January 16, 2013 | Unregistered CommenterLiz

Holden Power. I think it's wonderful that people can name a child ANYTHING at all and then equally wonderful that a child can grow up and change it again.ON that note. I wrote a song for you. Just a few lines from the chorus." And the milk went bad and the bills came due and the little biggee people that depend on you..". that's all I've got.
HOW in ST. PETERSBURG did you finish that book in 10 days? Took me many MONTHS to read it aloud to the gentleman who asked and it was INDEED a job worth getting paid for. In the end I felt as if I ought to have paid him for the rich pleasure of his company upon that lovely train of thought. It really was a trip. Tolstoy understood human nature and emotional response so so well and captured it like, like light upon a tapestry, and what a weave it was. I wish I could read fast, but my eyes and mind are always pulled away onto something else...I am sitting here back in springtime Florida, front door open, slider behind me open and a cool breeze coming through. Old people are having work done outside and a plane is flying over. There is a tiny green treefrog hopping around in here somewhere, These creatures like to stick on windows with their suction cup feet. I must find him before he croaks. Found a dried up Geiko out on the porch yesterday. Apparently he was caught inside and I left to die and dry for 2 months. So, how did that shrimp dish come out? My sweetness made me a shrimp creole corn chowder dish which is still warming the cockles of my heart. oh....UPS truck!

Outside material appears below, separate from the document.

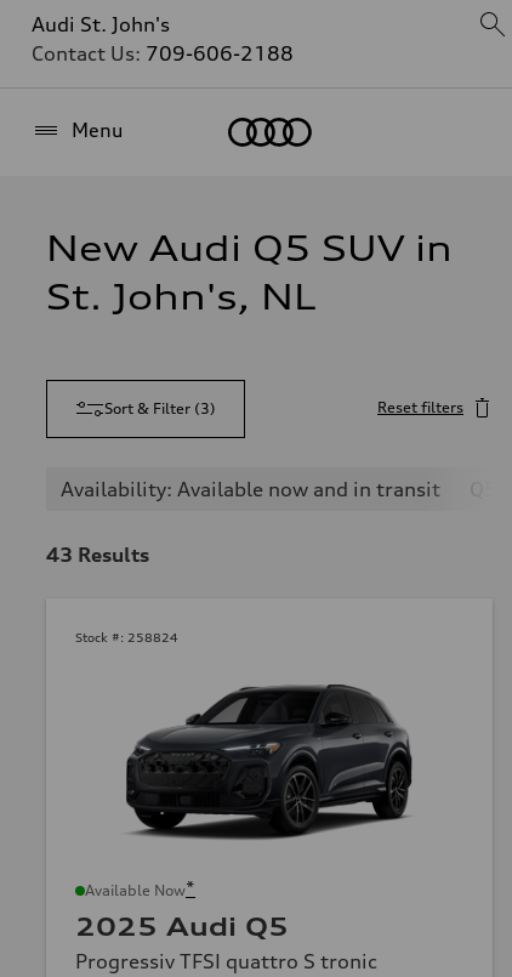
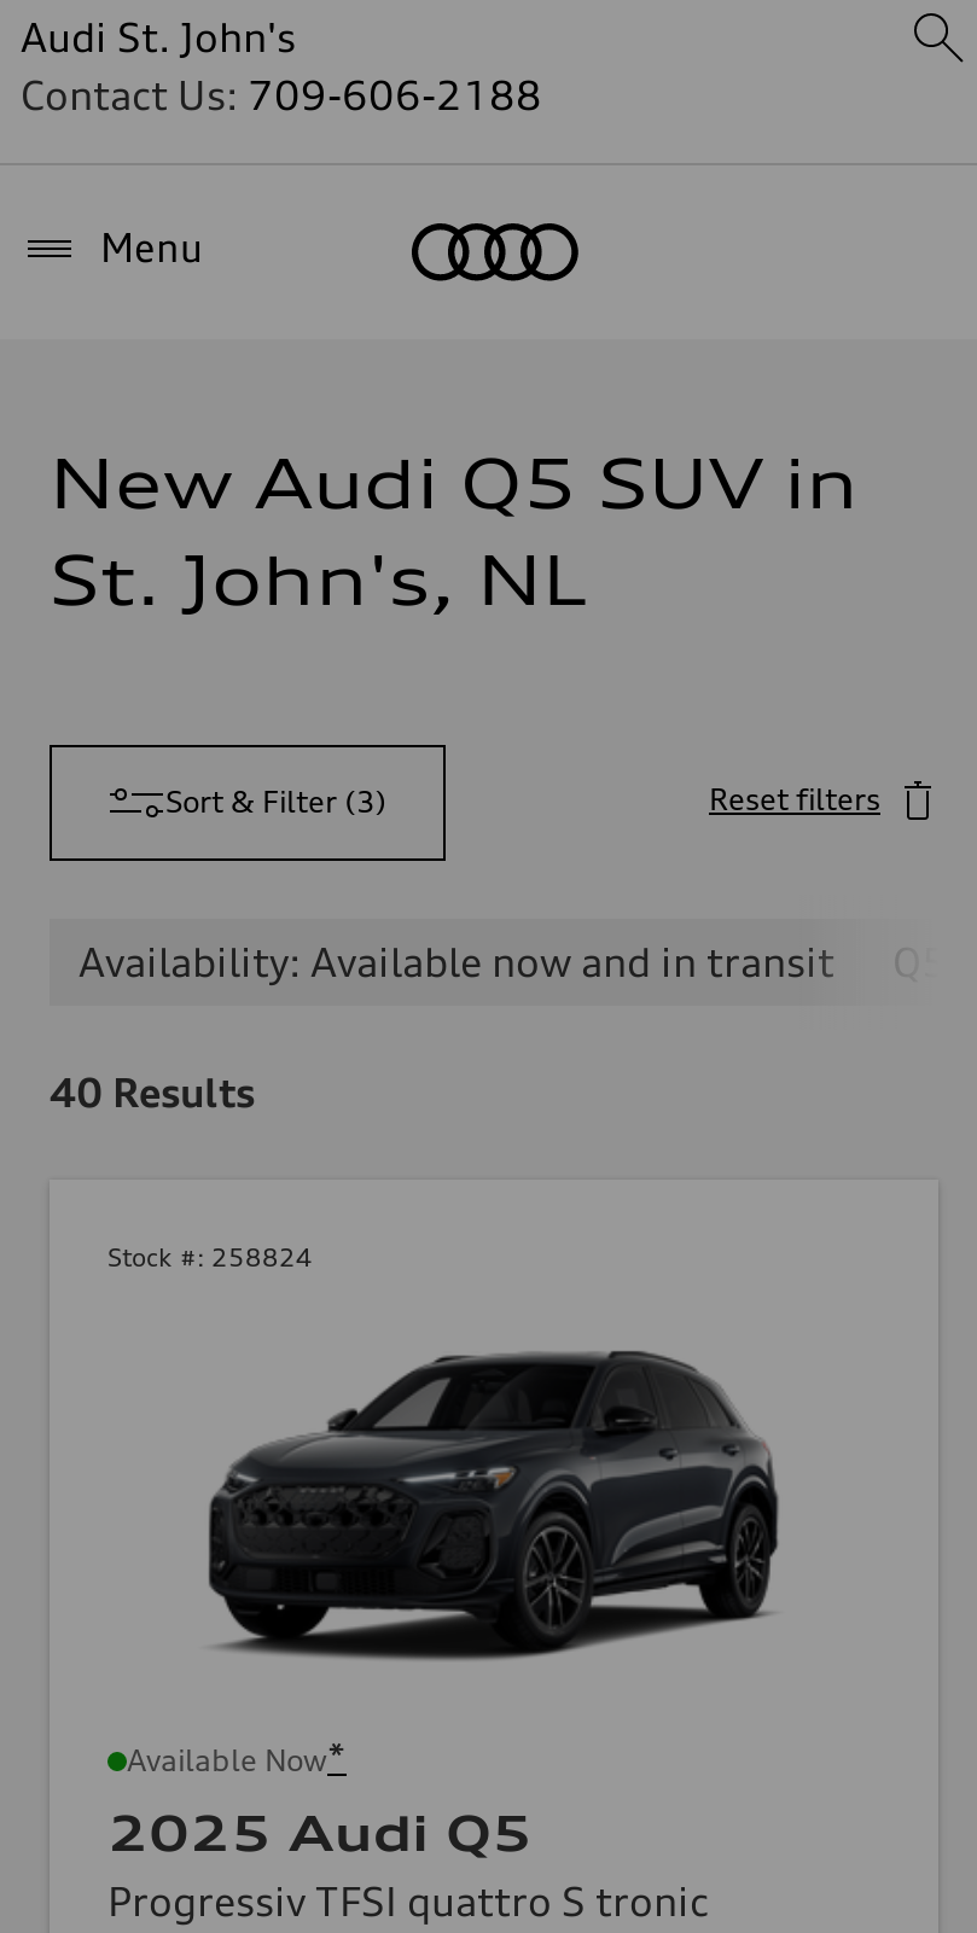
[46,543,149,567] 43 Results -> [50,1069,255,1117] 40 Results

January 16, 2013 | Unregistered Commentergina

I'm still not in a place when I can read Tolstoy. I never have nor will I EVER enjoy Catcher in the Rye. Crazy, whiny bastard! I did put The Unbearable Lightness of Being on hold at the library after seeing it here over and over again. I read The Perks of Being a Wallflower right before Christmas. That was a sweet but hard book to read. Has anyone read the Outlander Series yet?

As for the DVR...we cancelled the Uverse subscription. So far I have a small list of can't miss shows that we are planning to watch online and we have Netflix streaming which is great for the independent movies alone.

January 18, 2013 | Unregistered CommenterREK981

"then y'all woke up and they had a sippy cup and you danced all day in the bardle-dee dew!." ( that's it ) Shell on!